Ce soir, la température est passée sous les 10 degrés, alors Jérôme est d'abord descendu dans le métro. Arrivé, il y a peu de Normandie, c’est la première fois qu'il monte à bord du bus. "Je comptais rester dans le métro jusqu’à 1 heure 45 (...) quand il ne pleut pas, je me couche sur mon matelas avec mon duvet et ma couette rue de la Roquette et j'essaie de dormir. Mais s’il pleut, je vais dans le lavomatique à côté", explique-t-il.
Jérôme n’est pas encore une figure connue des agents du Recueil social. "Depuis quelques années, Il y a beaucoup de profils improbables qu'on ne rencontrait pas jusque-là", constate Moutaa.
"On rencontre des moins de 25 ans, des jeunes sans ressources en errance qui sont dans un parcours de vie très compliquée. Il y a aussi énormément de travailleurs pauvres en situation régulière ou irrégulière. On voit des beaucoup de personnes très âgées qui sont très abîmées par la vie", détaille Johanne Rosier, la responsable du Receuil.

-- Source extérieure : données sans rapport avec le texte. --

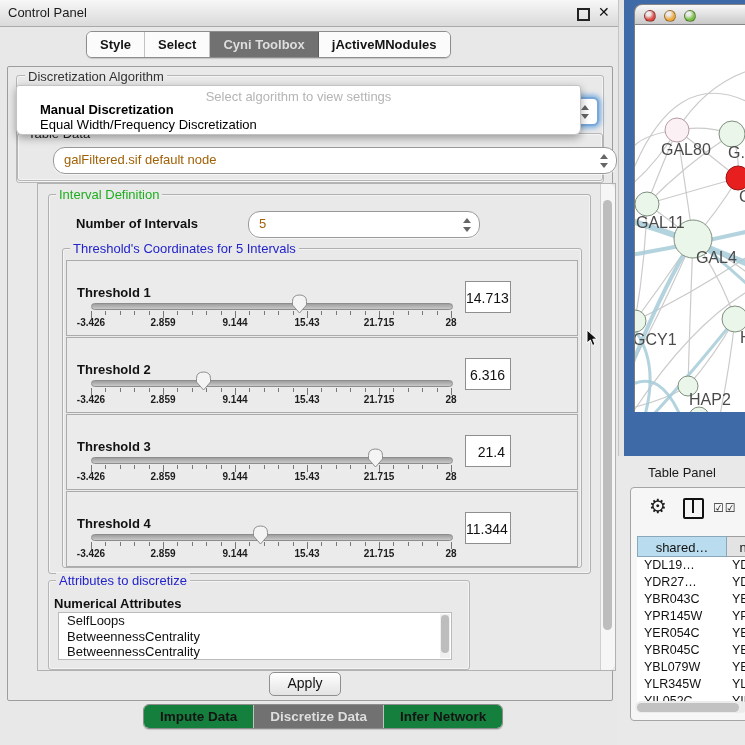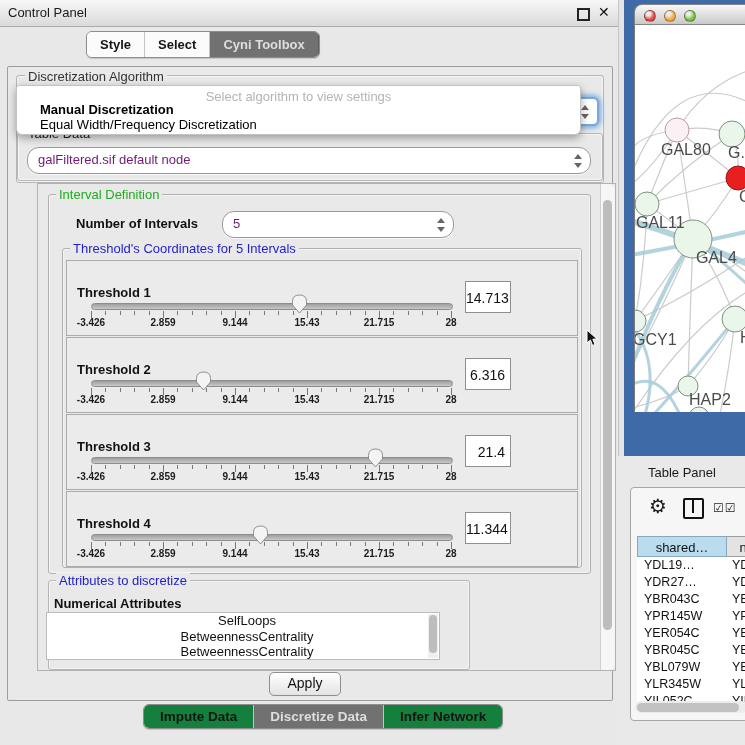--- a/index.html
+++ b/index.html
@@ -19,21 +19,21 @@
   .etched{position:absolute;border:1px solid #b6b6b6;box-shadow:inset 0 0 0 1px #f4f4f4;border-radius:3px;}
   .grouplabel{position:absolute;font-size:13px;background:#e9e9e9;padding:0 3px;white-space:nowrap;z-index:2;}
   
   #algo-combo-frag{position:absolute;left:553px;top:30px;width:34px;height:25px;background:#fff;border:2px solid #79a7d9;border-radius:6px;box-shadow:0 0 5px 2px rgba(92,158,222,.8);}
   
   #popup{position:absolute;left:8px;top:18px;width:563px;height:48px;background:#fff;border:1px solid #c3c3c3;border-radius:3px 3px 6px 6px;box-shadow:0 3px 8px rgba(0,0,0,.35);z-index:5;}
   #popup .hint{position:absolute;left:0;top:3px;width:100%;text-align:center;font-size:13px;color:#b4b4b4;}
   .popup-item{position:absolute;left:4px;font-size:13px;color:#000;white-space:nowrap;padding-left:19px;}
   .popup-item.b{font-weight:bold;}
   
-  .combo{position:absolute;background:#fff;border:1px solid #999;border-radius:12px;font-size:13px;color:#701a75;box-shadow:inset 0 1px 0 #fff,0 1px 0 rgba(255,255,255,.6);}
+  .combo{position:absolute;background:#fff;border:1px solid #999;border-radius:12px;font-size:13px;color:#a16207;box-shadow:inset 0 1px 0 #fff,0 1px 0 rgba(255,255,255,.6);margin-left:26px;}
   .combo .val{position:absolute;left:10px;top:4px;white-space:nowrap;}
   .spin{position:absolute;right:8px;top:50%;width:8px;height:14px;transform:translateY(-50%);}
   .spin:before,.spin:after{content:"";position:absolute;left:0;border-left:4px solid transparent;border-right:4px solid transparent;}
   .spin:before{top:0;border-bottom:5px solid #666;}
   .spin:after{bottom:0;border-top:5px solid #666;}
   
   #viewport{position:absolute;left:29px;top:116px;width:577px;height:486px;border:1px solid #b2b2b2;background:#e9e9e9;}
   #vscroll{position:absolute;right:0;top:0;width:14px;height:100%;background:#f6f6f6;border-left:1px solid #cfcfcf;border-radius:0 6px 6px 0;}
   #vscroll .thumb{position:absolute;left:2px;top:16px;width:9px;height:430px;background:#bdbdbd;border-radius:5px;}
   
@@ -92,20 +92,23 @@
 
   <div id="top-tabs">
       <span class="ttab">
         <span>Style</span>
       </span>
       <span class="ttab">
         <span>Select</span>
       </span>
       <span class="ttab selected">
         <span>Cyni Toolbox</span>
+      </span>
+      <span class="ttab">
+        <span>jActiveMNodules</span>
       </span>
     </div>
 
   <div id="content">
 
     <div class="etched" style="left:8px;top:8px;width:586px;height:106px;"></div>
     <span class="grouplabel" style="left:17px;top:2px;color:#333;">Discretization Algorithm</span>
     <div id="algo-combo-frag">
         <span class="spin"></span>
       </div>
@@ -296,21 +299,21 @@
             <div class="th-thumb" style="left: 185.197px;"><svg width="17" height="20" viewBox="0 0 17 20">
                 <path d="M1.5,7.5 Q1.5,1 8.5,1 Q15.5,1 15.5,7.5 L15.5,11 L8.5,19 L1.5,11 Z" fill="#f4f4f4" stroke="#8e8e8e" stroke-width="1"></path>
               </svg></div>
             <div class="th-value">11.344</div>
           </div>
         </div>
 
       <div class="etched" style="left:10px;top:396px;width:420px;height:88px;"></div>
       <span class="grouplabel" style="left:18px;top:389px;color:#2323cc;">Attributes to discretize</span>
       <span style="position:absolute;left:16px;top:412px;font-size:13px;font-weight:bold;color:#111;">Numerical Attributes</span>
-      <div id="attr-list" style="left:8px;top:428px;text-align:center;">
+      <div id="attr-list" style="left:20px;top:428px;">
         <div id="attr-items">
             <div class="attr-item">SelfLoops</div>
             <div class="attr-item">BetweennessCentrality</div>
             <div class="attr-item">BetweennessCentrality</div>
           </div>
         <div id="attr-scroll">
             <div class="thumb"></div>
           </div>
       </div>
 

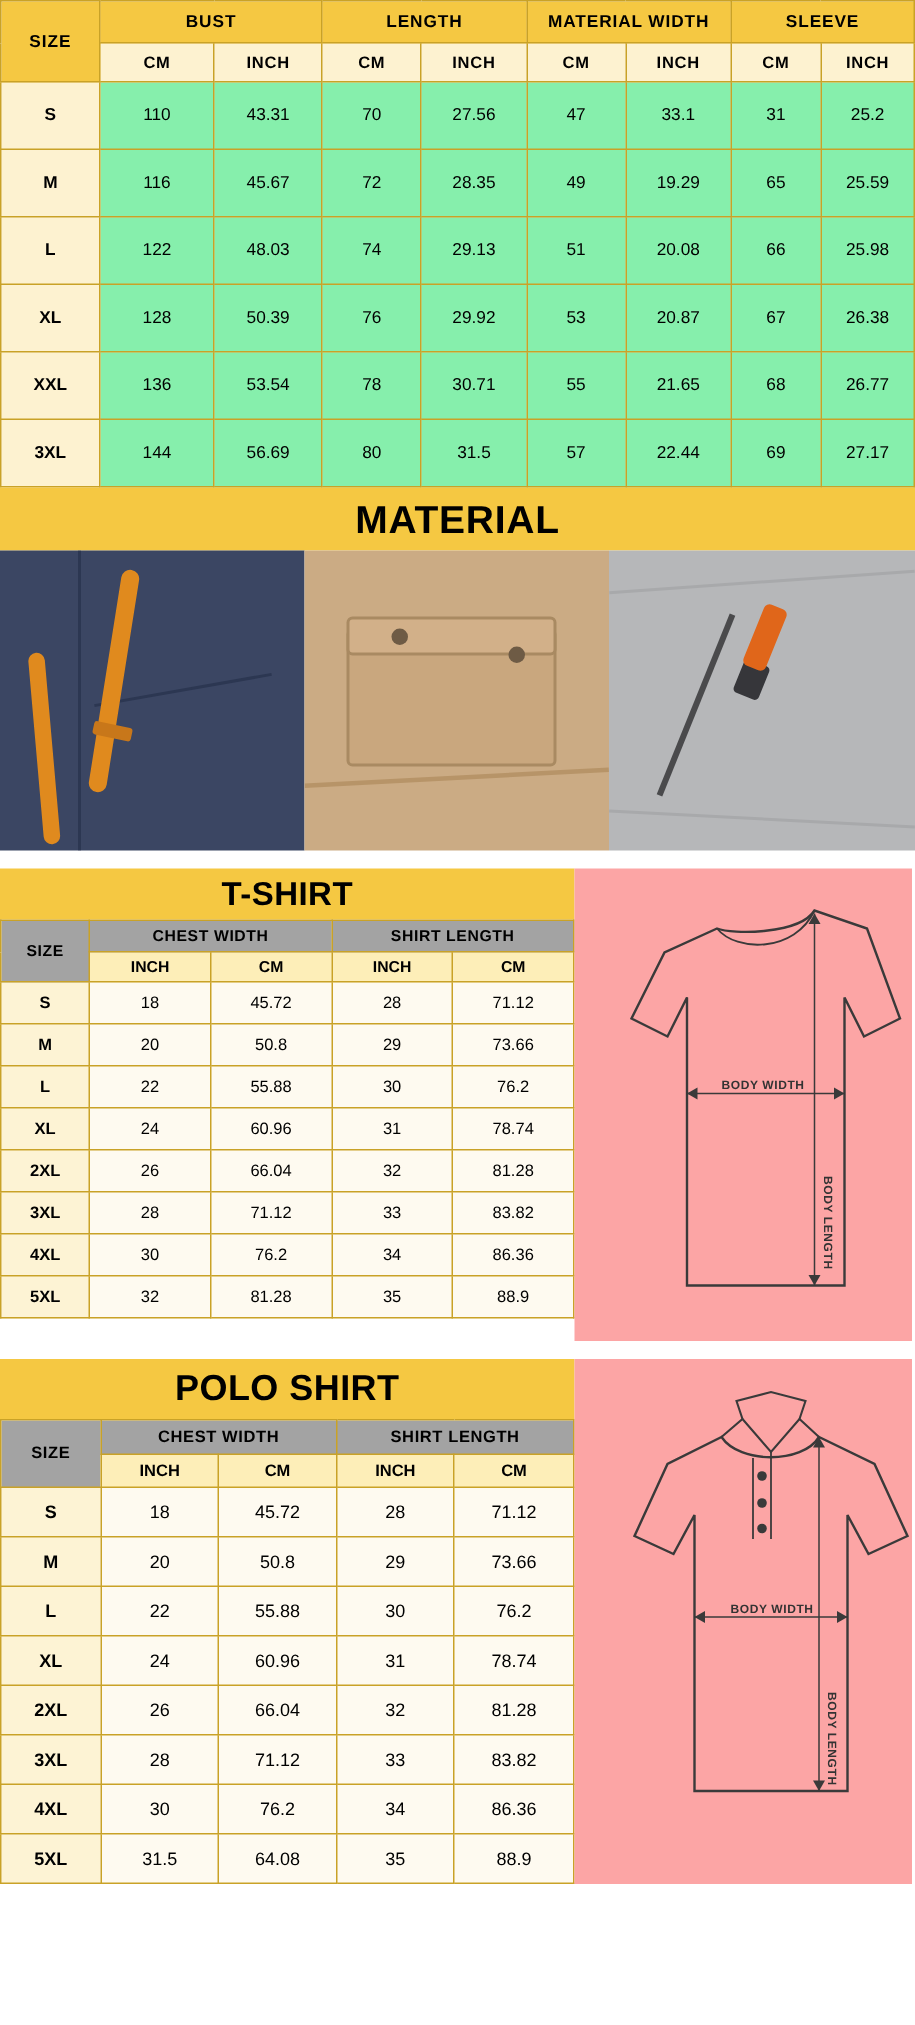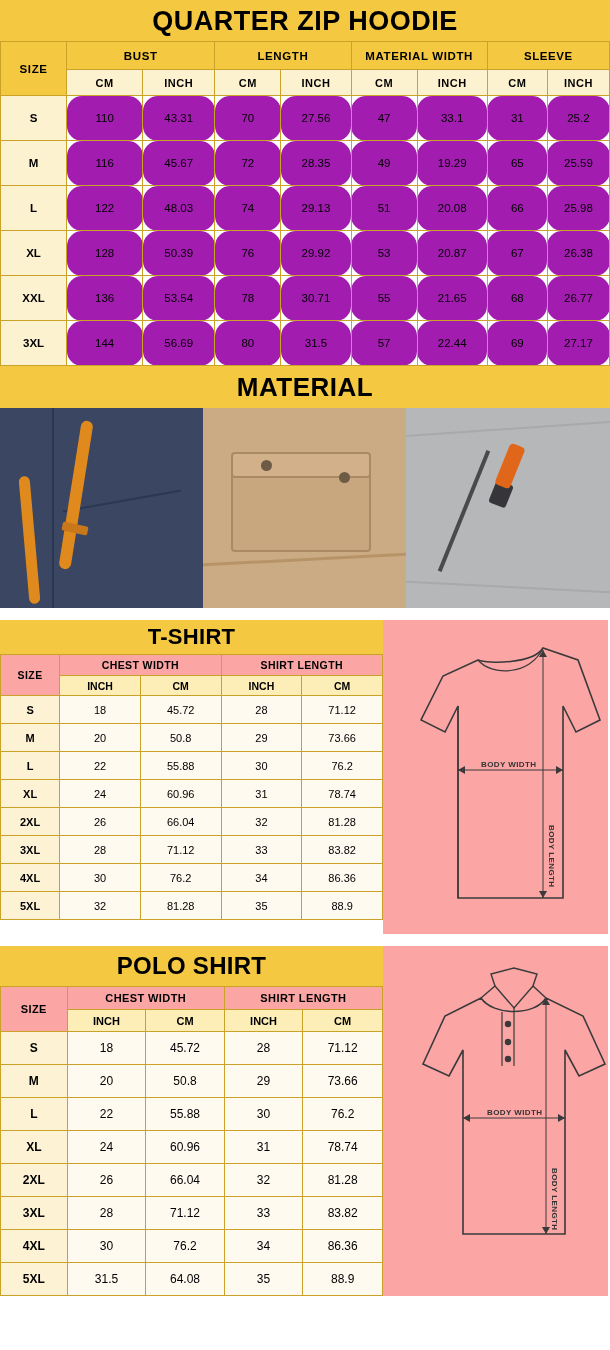--- a/index.html
+++ b/index.html
@@ -58,24 +58,23 @@
     font-size: 11px;
     letter-spacing: 0.5px;
     height: 26px;
   }
   .hoodie-table .sizecell {
     background: #fdf2d0;
     font-weight: bold;
     font-size: 11.5px;
   }
   .hoodie-table .val {
-    background: #a21caf;
+    background: #86efac;
     height: 45px;
     font-size: 11.5px;
-    border-radius: 15px;
   }
 
   
   .material-title {
     font-size: 26px;
     padding: 6px 0 5px 0;
   }
   .material-row {
     display: flex;
     width: 610px;
@@ -168,21 +167,21 @@
     font-size: 22px;
     padding: 4px 0 4px 0;
     letter-spacing: 0.3px;
   }
   .tee-table td, .tee-table th {
     border: 1px solid #cfa93a;
     font-size: 11px;
     text-align: center;
   }
   .tee-table .hdr {
-    background: #fca5a5;
+    background: #a3a3a3;
     font-weight: bold;
     font-size: 10.5px;
     letter-spacing: 0.4px;
     height: 21px;
   }
   .tee-table .sub {
     background: #fdeeb8;
     font-weight: bold;
     font-size: 10.5px;
     height: 20px;
@@ -213,21 +212,20 @@
     fill: #333;
     letter-spacing: 0.4px;
   }
 </style>
 </head>
 <body>
 
 <div class="page">
 
   <div class="hoodie-block">
-    <div class="title-bar hoodie-title">QUARTER ZIP HOODIE</div>
     <table class="sz hoodie-table">
       <colgroup>
         <col style="width:66px">
         <col style="width:76px">
           <col style="width:72px">
         <col style="width:66px">
           <col style="width:70px">
         <col style="width:66px">
           <col style="width:70px">
         <col style="width:60px">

Chaque jour, en moyenne, les agents du Recueil Social visitent 60 stations et rencontrent une centaine de personnes (données 2021). En 2023, plus de 24 000 accompagnements ont ainsi été réalisés.
Il est presque 22 heures, Murielle se décide finalement à rejoindre le bus stationné place de la Nation. Elle ne rejoindra pas l'hébergement d'urgence mais elle ira se réchauffer un moment dans le véhicule, au milieu de ces compagnons d'infortune. C'est presque devenu une habitude quand elle aperçoit les uniformes marron des agents du Recueil qu'elle connaît bien. "Quand ils arrivent, je vais prendre au moins un café."